背景/目的：语音信号的自动疼痛检测在临床和护理环境中具有非侵入性和实时评估的强大前景，特别是对于自我报告能力有限的人群。方法：在本研究中，我们引入了一种轻量级的循环深度学习方法，即门控循环单元(GRU)-混合器模型，用于基于语音信号的疼痛等级分类。该模型将原始音频输入映射为Log-Mel频谱图特征，这些特征通过堆叠的双向GRU进行建模，以模拟声音表达的频谱和时间动态。为了提取紧凑的话语级嵌入，在GRU输出上应用了一种基于自适应平均池的时间混合机制，然后是一个完全连接的分类头和dropout正则化。该架构用于几个监督分类任务，包括二元（疼痛/非疼痛）、分级强度（轻度、中度、重度）和热状态（冷/热）分类。端到端训练使用说话人独立的分割和类平衡损失来促进泛化和阻止偏见。所提供的音频输入被归一化为一致的3-s窗口，并在8 kHz重新采样，以保持一致性和计算效率。结果：在TAME Pain数据集上的实验显示出较强的分类性能，对二值疼痛检测的准确率达到83.86%，对多类疼痛强度分类的准确率高达75.36%。结论：作为首个基于深度学习的TAME疼痛数据集分类工作，本工作将GRU-Mixer作为未来基于语音的疼痛识别和情感计算研究的有效基准架构。

本文章由计算机程序翻译，如有差异，请以英文原文为准。

查看原文本刊更多论文

Pain Level Classification from Speech Using GRU-Mixer Architecture with Log-Mel Spectrogram Features.

Background/Objectives: Automatic pain detection from speech signals holds strong promise for non-invasive and real-time assessment in clinical and caregiving settings, particularly for populations with limited capacity for self-report. Methods: In this study, we introduce a lightweight recurrent deep learning approach, namely the Gated Recurrent Unit (GRU)-Mixer model for pain level classification based on speech signals. The proposed model maps raw audio inputs into Log-Mel spectrogram features, which are passed through a stacked bidirectional GRU for modeling the spectral and temporal dynamics of vocal expressions.
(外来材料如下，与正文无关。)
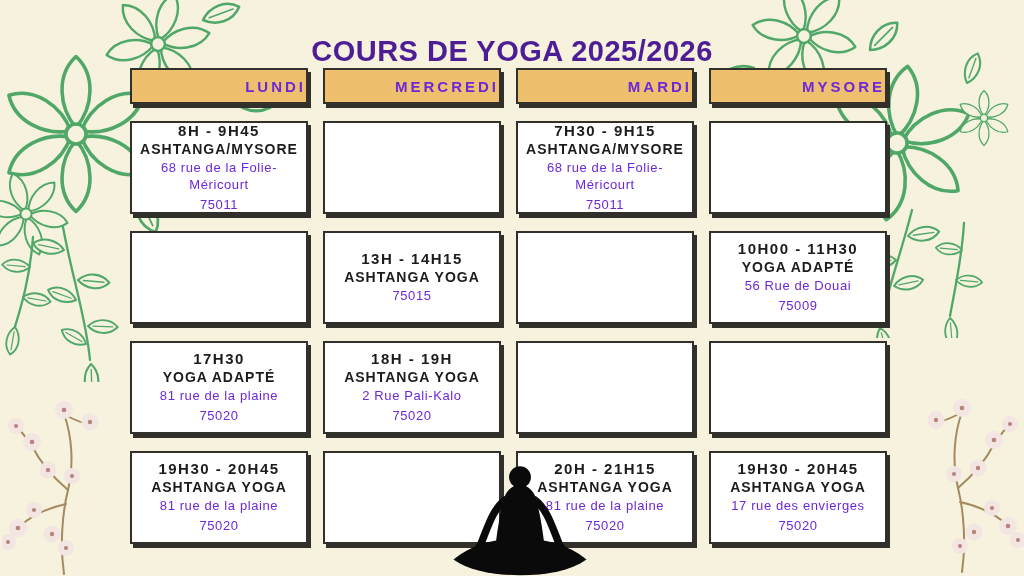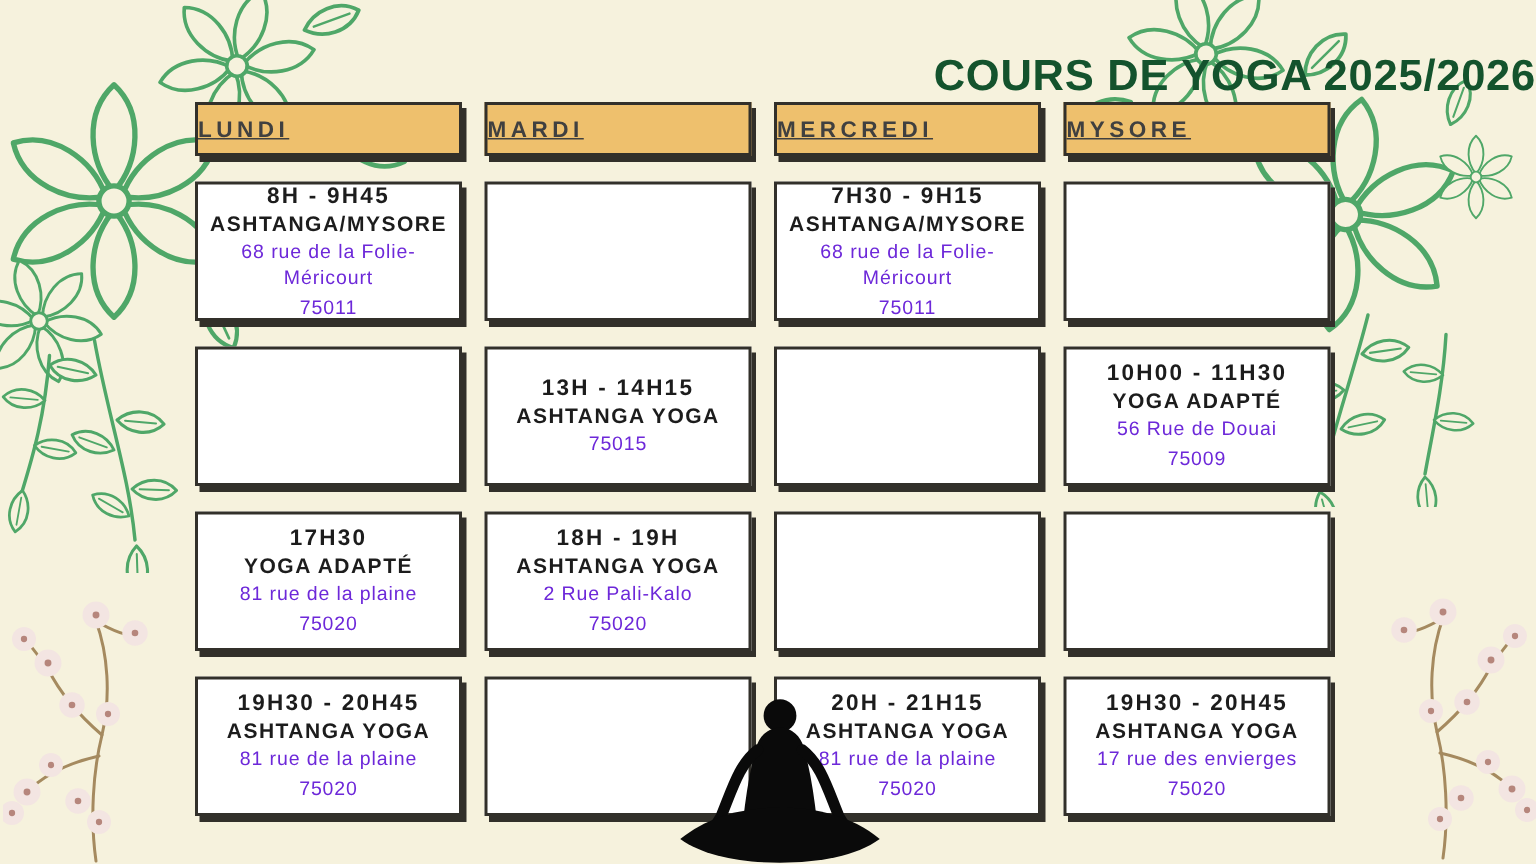"COURS DE YOGA 2025/2026" .title { color: #14532d -> #4c1d95; text-align: right -> center }
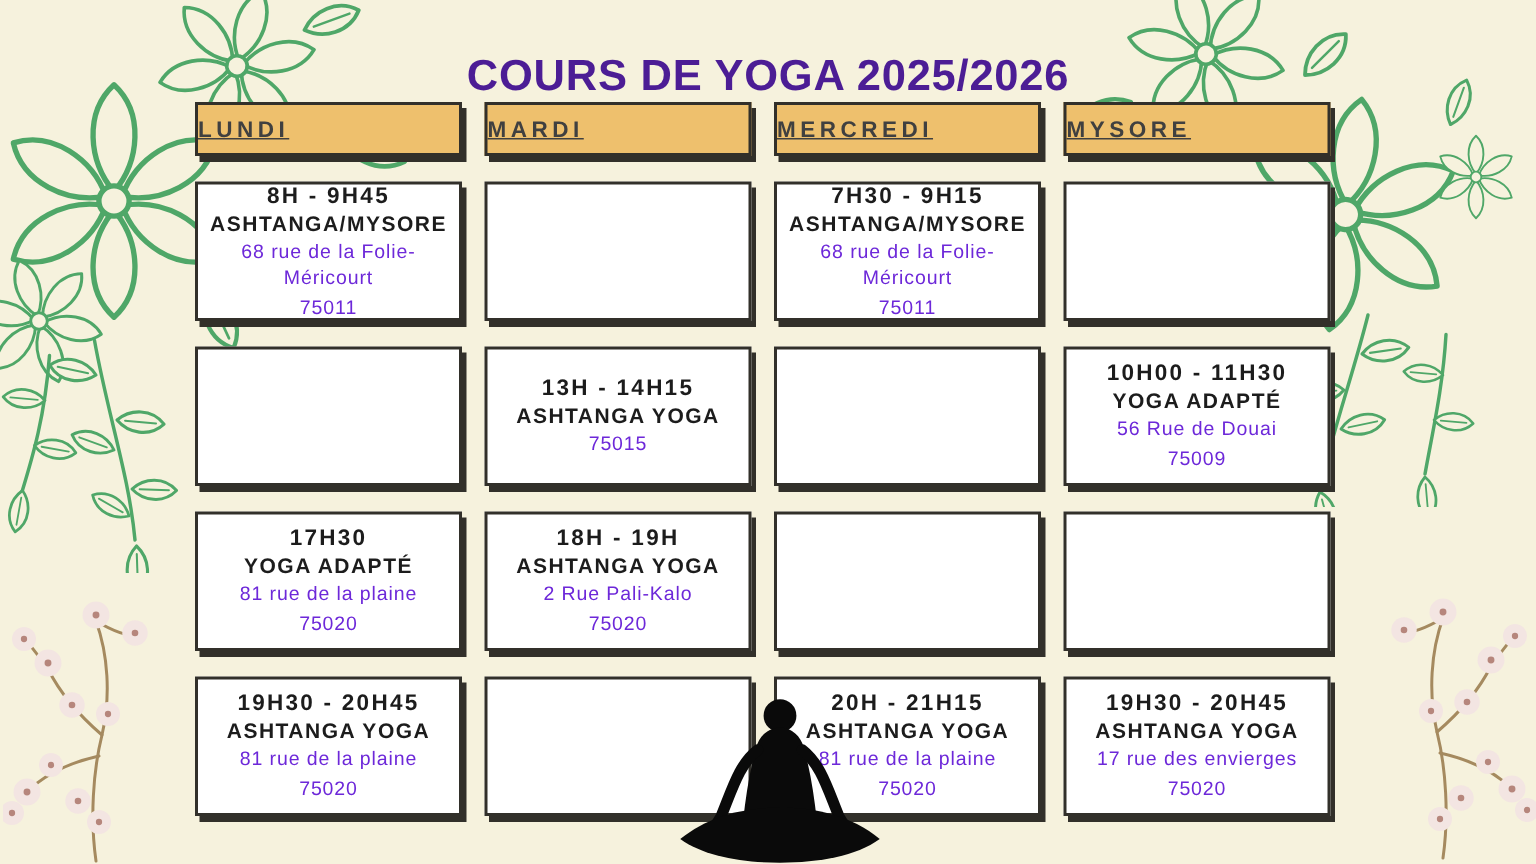"LUNDI" .day-header { color: #404040 -> #6d28d9; justify-content: flex-start -> flex-end; text-decoration: underline -> none }
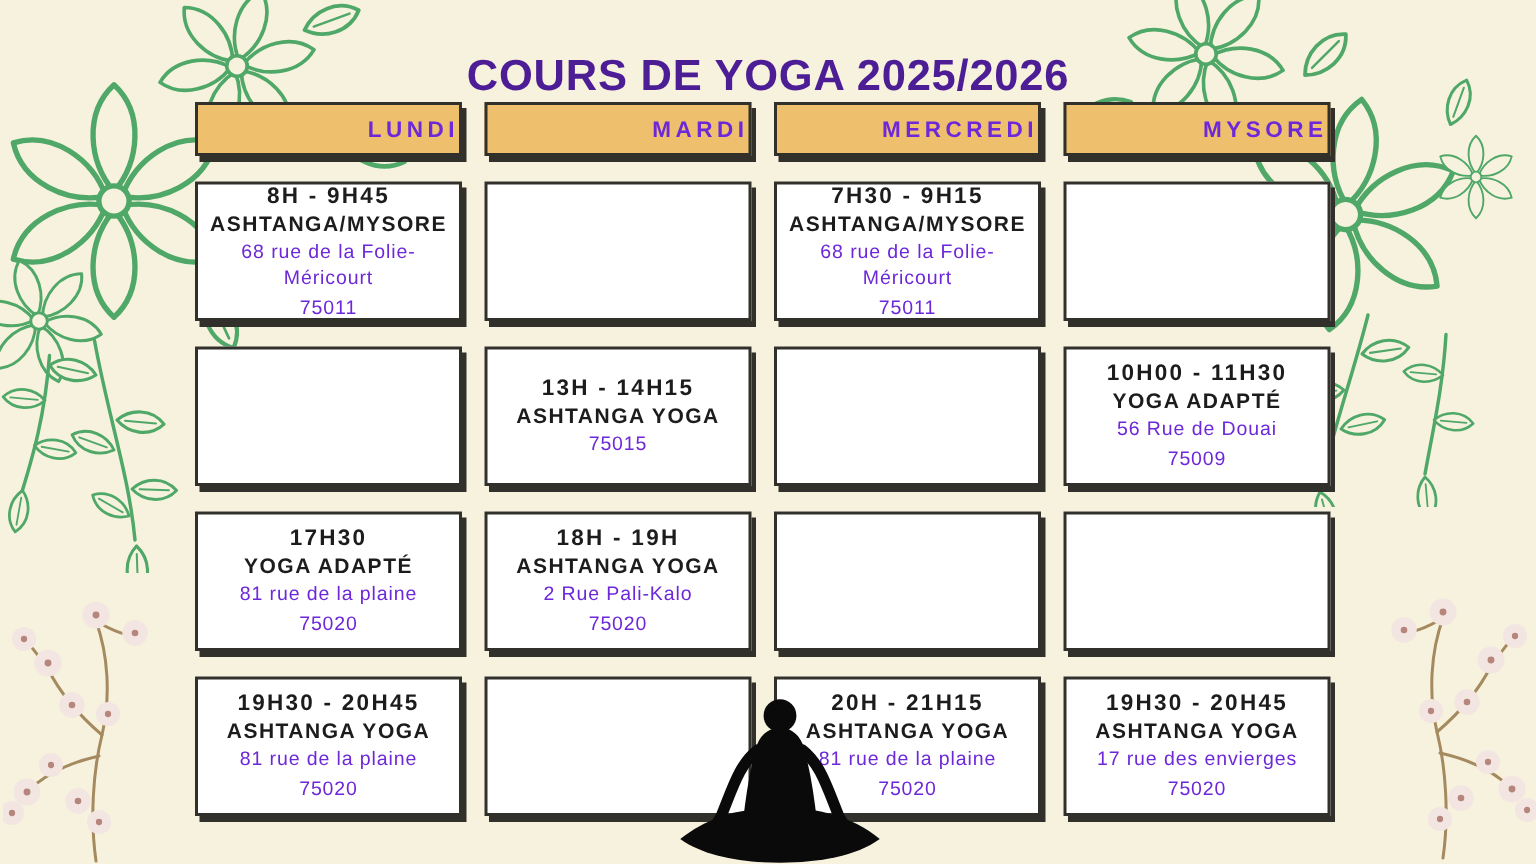"MARDI" div.day-header { order: before "MERCREDI" -> after "MERCREDI" }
To extract compact utterance-level embeddings, an adaptive average pooling-based temporal mixing mechanism is applied over the GRU outputs, followed by a fully connected classification head alongside dropout regularization. This architecture is used for several supervised classification tasks, including binary (pain/non-pain), graded intensity (mild, moderate, severe), and thermal-state (cold/warm) classification. End-to-end training is done using speaker-independent splits and class-balanced loss to promote generalization and discourage bias. The provided audio inputs are normalized to a consistent 3-s window and resampled at 8 kHz for consistency and computational efficiency. Results: Experiments on the TAME Pain dataset showcase strong classification performance, achieving 83.86% accuracy for binary pain detection and as high as 75.36% for multiclass pain intensity classification. Conclusions: As the first deep learning based classification work on the TAME Pain dataset, this work introduces the GRU-Mixer as an effective benchmark architecture for future studies on speech-based pain recognition and affective computing.

求助全文

通过发布文献求助，成功后即可免费获取论文全文。去求助

来源期刊

Diagnostics Biochemistry, Genetics and Molecular Biology-Clinical Biochemistry

CiteScore

4.70

自引率

8.30%

发文量

2699

审稿时长

19.64 days

期刊介绍： Diagnostics (ISSN 2075-4418) is an international scholarly open access journal on medical diagnostics. It publishes original research articles, reviews, communications and short notes on the research and development of medical diagnostics. There is no restriction on the length of the papers. Our aim is to encourage scientists to publish their experimental and theoretical research in as much detail as possible. Full experimental and/or methodological details must be provided for research articles.